NSAIDs show promise in preventing mouth cancer but pose heart risk

October 06, 2005

Long-term use of non-steroidal anti-inflammatory drugs (NSAIDs) reduces the risk of mouth cancer in former and active smokers but increases their risk of death from heart disease, concludes an article published online today (Friday October 7,2005) by The Lancet. The findings highlight the need for a careful risk-benefit analysis when long-term use of NSAIDs is considered, state the authors.

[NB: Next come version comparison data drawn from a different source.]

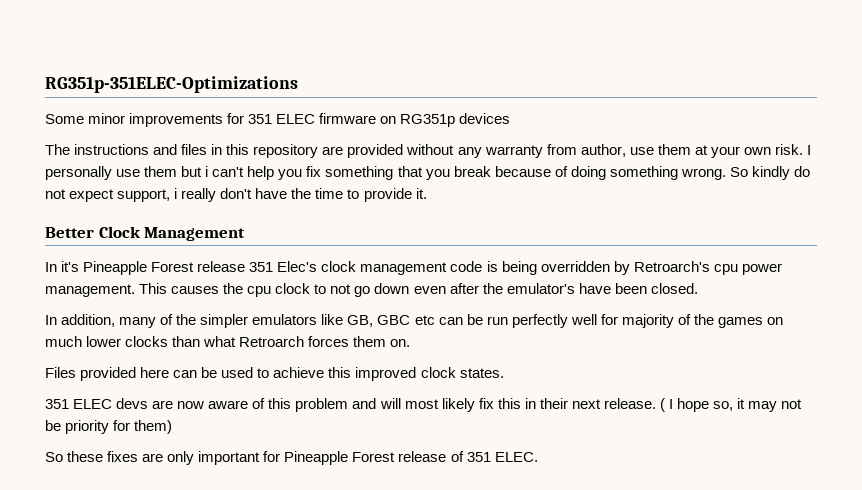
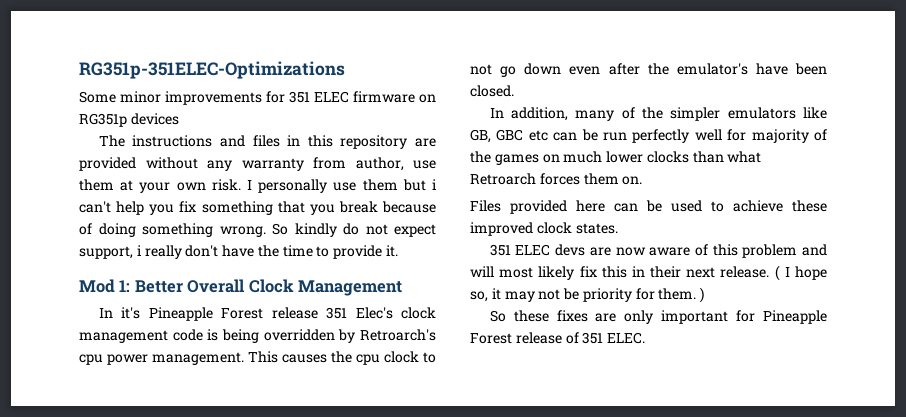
- Better Clock Management
+ Mod 1: Better Overall Clock Management
- Files provided here can be used to achieve this improved clock states.
+ Files provided here can be used to achieve these improved clock states.
- ( I hope so, it may not be priority for them)
+ ( I hope so, it may not be priority for them. )

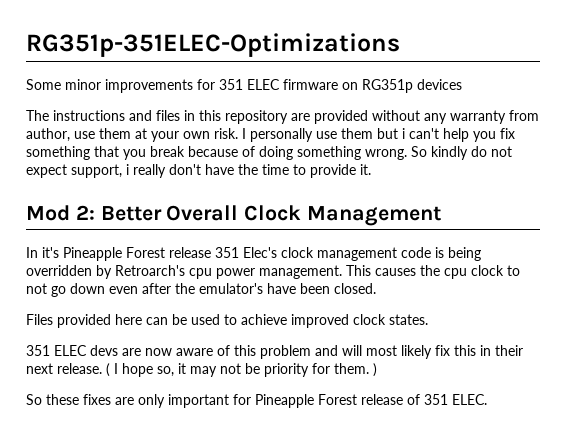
- Mod 1: Better Overall Clock Management
+ Mod 2: Better Overall Clock Management
- In addition, many of the simpler emulators like GB, GBC etc can be run perfectly well for majority of the games on much lower clocks than what Retroarch forces them on.
- Files provided here can be used to achieve these improved clock states.
+ Files provided here can be used to achieve improved clock states.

Previous studies have suggested that NSAIDs could prevent several types of cancer. However, prolonged use of this class of drugs may cause heart problems. Jon Sudbo (Norwegian Radium Hospital, Oslo, Norway) and colleagues investigated whether NSAIDs were associated with a change in the incidence of oral cancer or death from heart disease. The investigators identified 454 people with oral cancer from a group of 9241 heavy smokers from Norway. They selected 454 matched controls that were heavy smokers who did not have mouth cancer. 263 of the participants had used NSAIDs, 83 had used paracetamol, and 562 had used neither drug. The researchers found that NSAIDs reduced the risk of oral cancer by 53%, including in active smokers. The magnitude of the protective effect of NSAIDs against oral cancer was comparable with that of quitting smoking. However, the investigators found that the cancer protective effect of NSAID use did not translate into increased overall survival, since long-term use of NSAIDs doubled the relative risk of death due to heart disease. 42 (16%) of NSAID users died of cardiovascular events compared with 41 (7%) of non-users.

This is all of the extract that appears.